**Instructions to follow**
Only one stretch of the data below should be repeated: the lines from the line containing "-31,7 +31,7 @@" through the line containing "absolute; left: 28px;", inclusive, exactly as they are.

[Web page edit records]
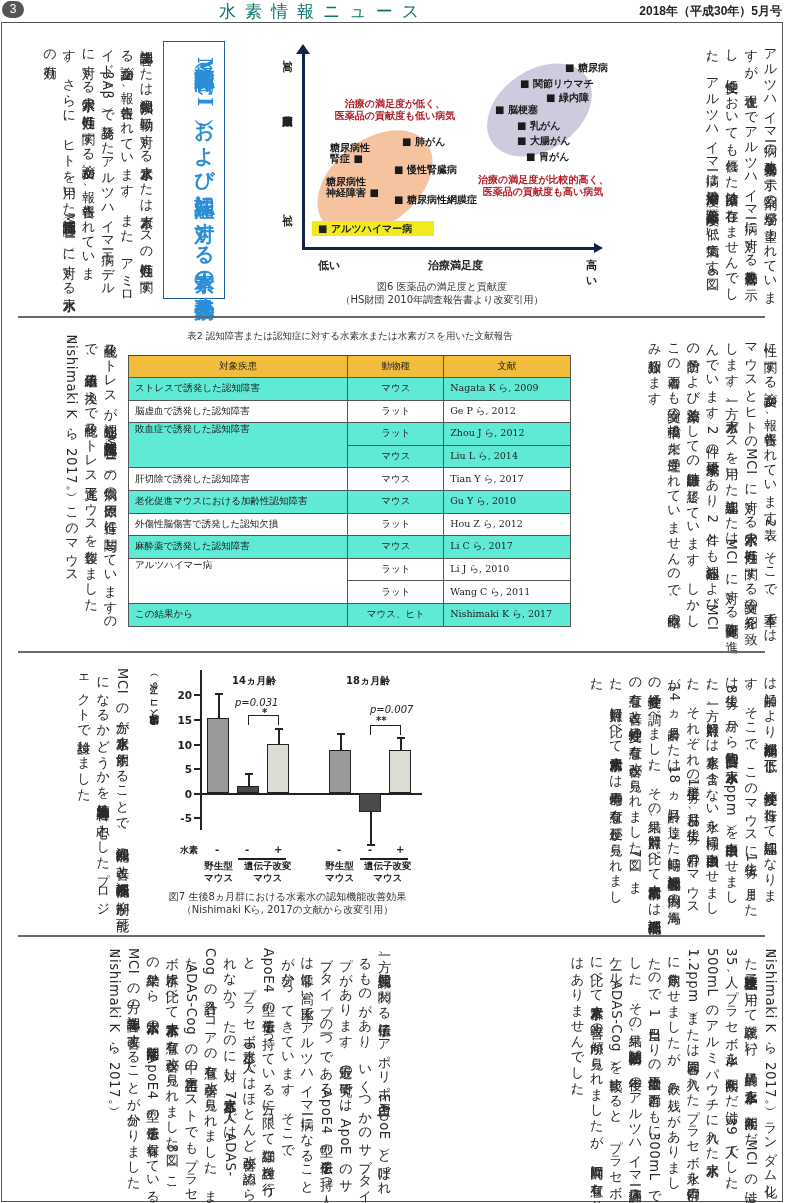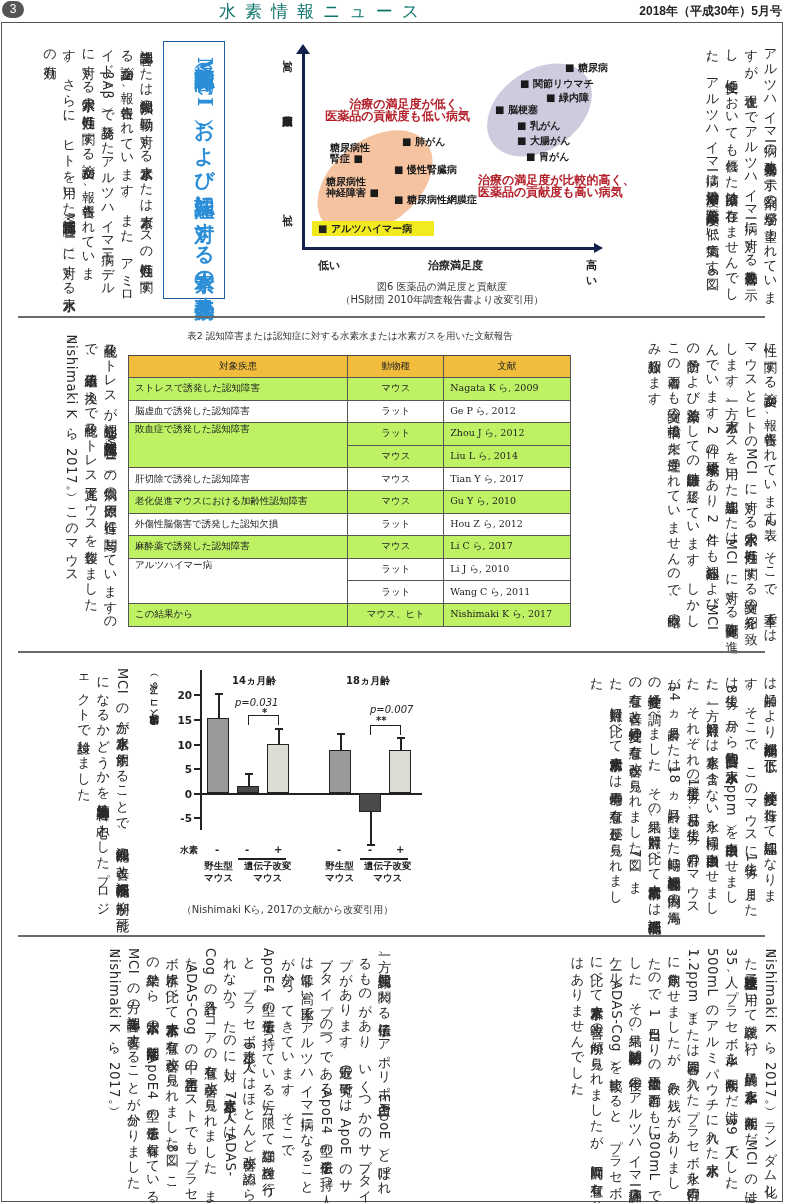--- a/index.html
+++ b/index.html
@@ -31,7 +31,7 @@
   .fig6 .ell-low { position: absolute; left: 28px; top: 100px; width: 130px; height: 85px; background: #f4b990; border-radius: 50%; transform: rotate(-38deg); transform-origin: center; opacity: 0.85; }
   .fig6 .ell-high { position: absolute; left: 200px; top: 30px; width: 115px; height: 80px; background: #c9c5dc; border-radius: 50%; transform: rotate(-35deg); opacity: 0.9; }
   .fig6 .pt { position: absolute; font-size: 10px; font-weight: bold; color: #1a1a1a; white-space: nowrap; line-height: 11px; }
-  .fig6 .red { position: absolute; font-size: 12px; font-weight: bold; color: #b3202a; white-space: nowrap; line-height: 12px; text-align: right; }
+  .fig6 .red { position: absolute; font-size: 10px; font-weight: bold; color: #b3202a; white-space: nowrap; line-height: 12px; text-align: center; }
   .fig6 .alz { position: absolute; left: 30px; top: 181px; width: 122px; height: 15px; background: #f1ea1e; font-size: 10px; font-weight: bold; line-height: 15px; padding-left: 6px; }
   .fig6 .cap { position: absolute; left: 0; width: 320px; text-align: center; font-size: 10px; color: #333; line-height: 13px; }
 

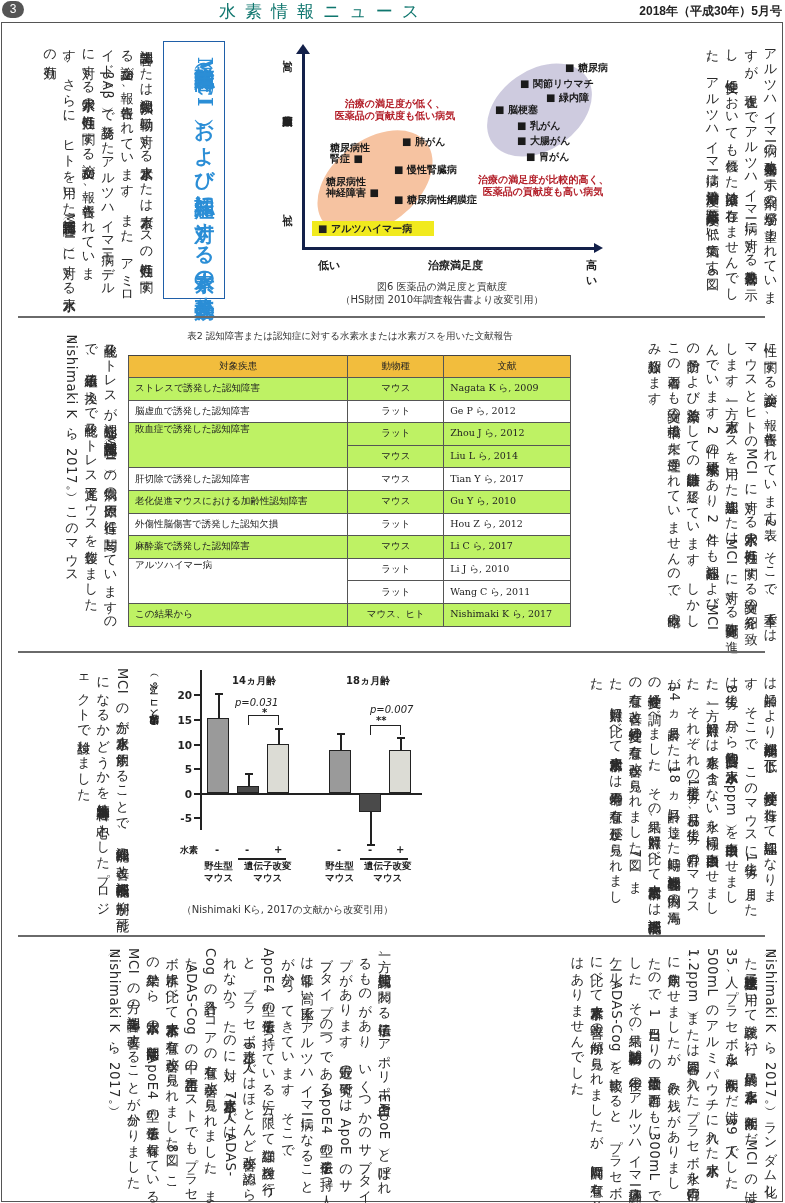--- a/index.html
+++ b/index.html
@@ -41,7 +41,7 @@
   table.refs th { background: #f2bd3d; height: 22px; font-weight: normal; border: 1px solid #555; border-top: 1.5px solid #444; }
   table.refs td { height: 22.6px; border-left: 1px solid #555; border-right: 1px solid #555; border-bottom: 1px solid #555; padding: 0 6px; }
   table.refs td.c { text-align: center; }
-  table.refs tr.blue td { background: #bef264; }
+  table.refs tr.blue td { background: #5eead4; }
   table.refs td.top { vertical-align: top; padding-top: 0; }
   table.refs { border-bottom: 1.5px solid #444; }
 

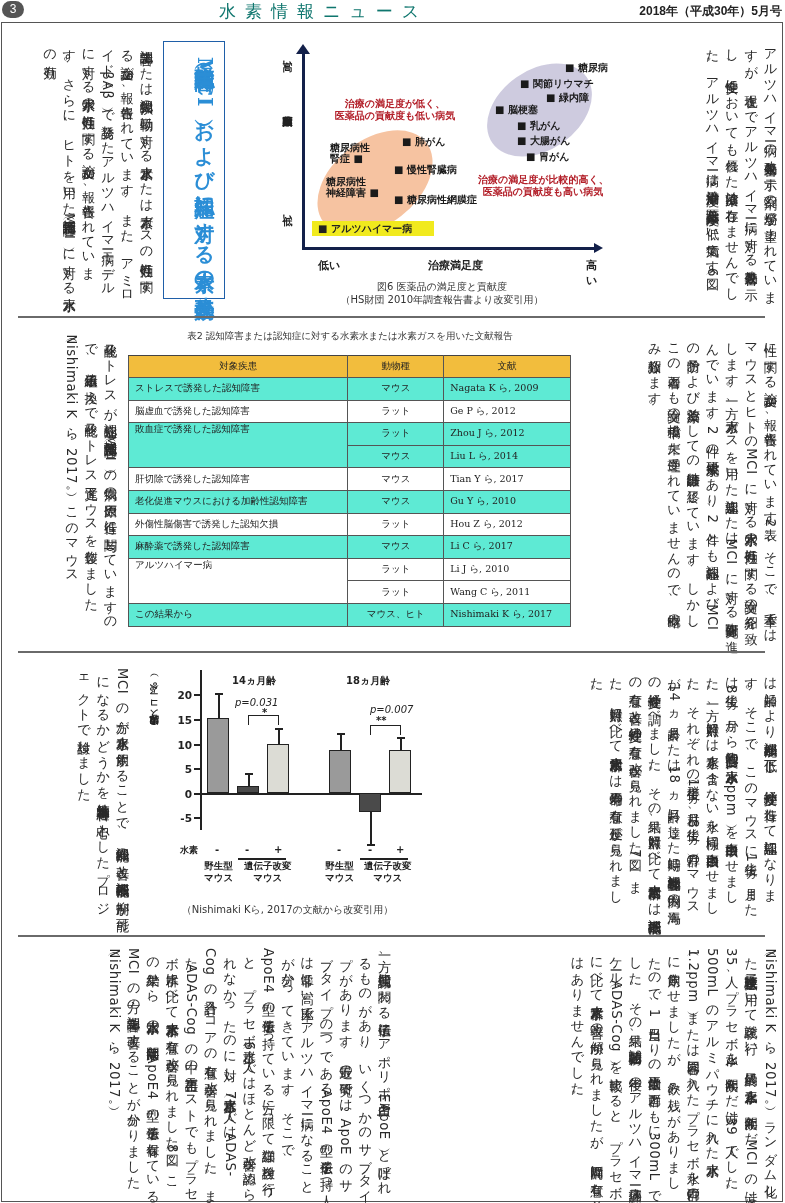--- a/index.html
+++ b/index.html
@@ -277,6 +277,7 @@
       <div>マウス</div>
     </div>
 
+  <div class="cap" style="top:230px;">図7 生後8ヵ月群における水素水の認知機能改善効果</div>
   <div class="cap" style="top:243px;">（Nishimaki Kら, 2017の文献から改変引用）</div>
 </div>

* * *

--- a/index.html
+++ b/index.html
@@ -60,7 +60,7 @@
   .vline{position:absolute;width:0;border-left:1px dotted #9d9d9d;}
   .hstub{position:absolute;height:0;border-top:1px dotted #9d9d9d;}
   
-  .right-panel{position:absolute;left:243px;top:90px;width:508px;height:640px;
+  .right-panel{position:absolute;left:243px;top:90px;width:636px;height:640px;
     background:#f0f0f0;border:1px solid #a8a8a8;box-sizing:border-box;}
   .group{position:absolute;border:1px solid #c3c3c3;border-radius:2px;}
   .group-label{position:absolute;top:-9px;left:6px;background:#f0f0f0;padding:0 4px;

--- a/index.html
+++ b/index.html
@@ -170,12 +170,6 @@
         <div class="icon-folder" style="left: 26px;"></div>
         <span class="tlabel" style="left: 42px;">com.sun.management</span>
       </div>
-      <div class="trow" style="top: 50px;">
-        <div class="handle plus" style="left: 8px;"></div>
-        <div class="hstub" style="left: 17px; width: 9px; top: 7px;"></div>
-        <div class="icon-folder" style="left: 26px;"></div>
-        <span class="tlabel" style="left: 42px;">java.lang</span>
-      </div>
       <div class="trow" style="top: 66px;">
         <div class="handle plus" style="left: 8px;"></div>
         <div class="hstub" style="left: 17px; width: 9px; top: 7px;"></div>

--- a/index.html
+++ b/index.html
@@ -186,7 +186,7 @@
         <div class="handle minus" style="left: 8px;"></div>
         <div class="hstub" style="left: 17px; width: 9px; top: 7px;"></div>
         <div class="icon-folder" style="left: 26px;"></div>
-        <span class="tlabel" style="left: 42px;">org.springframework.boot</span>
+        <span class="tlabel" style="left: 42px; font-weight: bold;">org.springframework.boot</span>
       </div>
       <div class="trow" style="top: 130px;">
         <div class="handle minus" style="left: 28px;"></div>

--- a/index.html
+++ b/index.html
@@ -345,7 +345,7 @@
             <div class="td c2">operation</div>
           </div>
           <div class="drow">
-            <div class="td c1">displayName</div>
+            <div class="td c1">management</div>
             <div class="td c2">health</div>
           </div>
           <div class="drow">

**Answer to this exercise**
@@ -31,7 +31,7 @@
   .fig6 .ell-low { position: absolute; left: 28px; top: 100px; width: 130px; height: 85px; background: #f4b990; border-radius: 50%; transform: rotate(-38deg); transform-origin: center; opacity: 0.85; }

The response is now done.